__ACTIVITY__: Which lines run from the one containing "subtotal: 4626.75 -> 4596.55" to the end of the entries below? Reproduce them exactly, both ends included.

Entries taken from a collection:

══════════

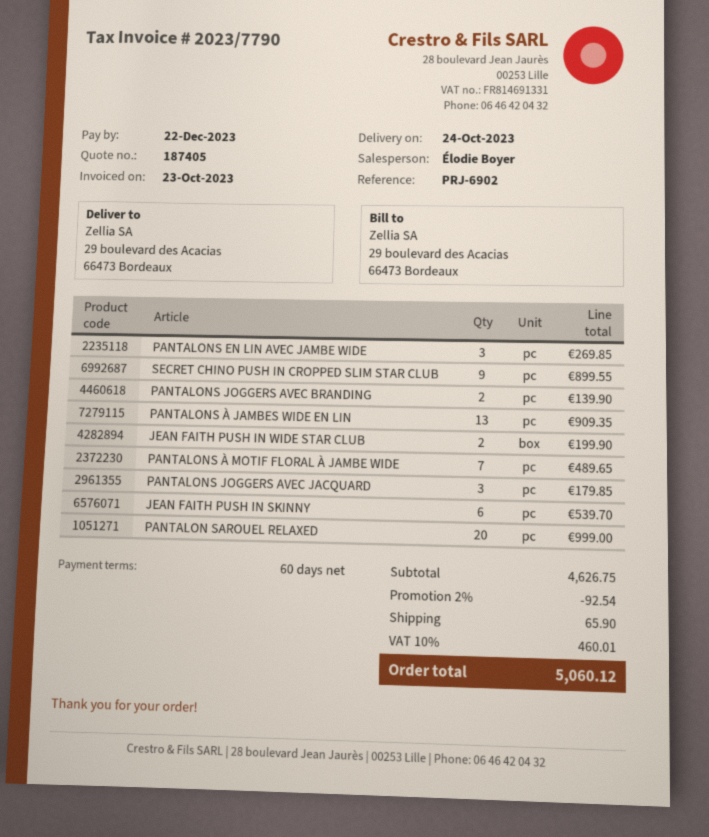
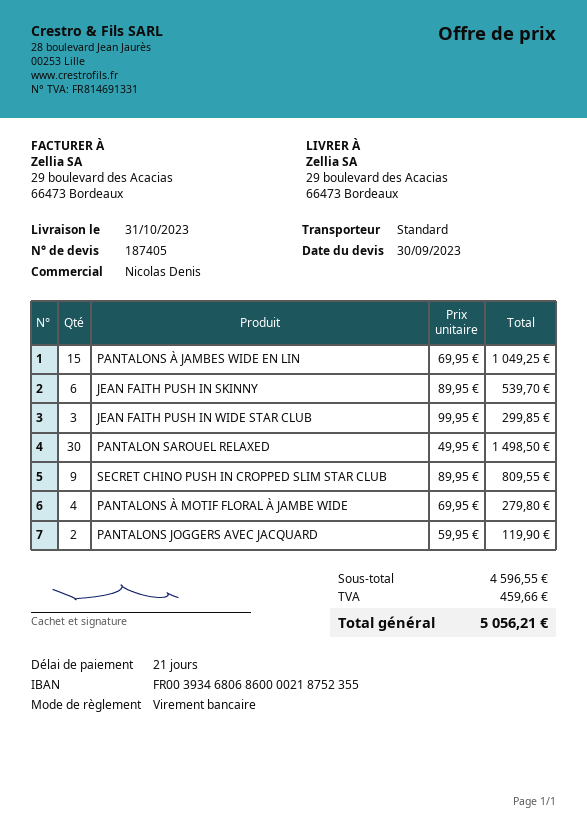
delivery date: 2023-10-24 -> 2023-10-31
payment terms: 60 days -> 21 days
sales rep: Élodie Boyer -> Nicolas Denis
PANTALONS EN LIN AVEC JAMBE WIDE: 3 for 269.85 -> none
SECRET CHINO PUSH IN CROPPED SLIM STAR CLUB: 9 for 899.55 -> 9 for 809.55
PANTALONS JOGGERS AVEC BRANDING: 2 for 139.90 -> none
PANTALONS À JAMBES WIDE EN LIN: 13 for 909.35 -> 15 for 1049.25
JEAN FAITH PUSH IN WIDE STAR CLUB: 2 for 199.90 -> 3 for 299.85
PANTALONS À MOTIF FLORAL À JAMBE WIDE: 7 for 489.65 -> 4 for 279.80
PANTALONS JOGGERS AVEC JACQUARD: 3 for 179.85 -> 2 for 119.90
PANTALON SAROUEL RELAXED: 20 for 999.00 -> 30 for 1498.50
subtotal: 4626.75 -> 4596.55
discount: 2% = 92.54 -> none
shipping: 65.90 -> none
tax: 460.01 -> 459.66
total: 5060.12 -> 5056.21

══════════

__SOLUTION TO THE PROBLEM__:
subtotal: 4626.75 -> 4596.55
discount: 2% = 92.54 -> none
shipping: 65.90 -> none
tax: 460.01 -> 459.66
total: 5060.12 -> 5056.21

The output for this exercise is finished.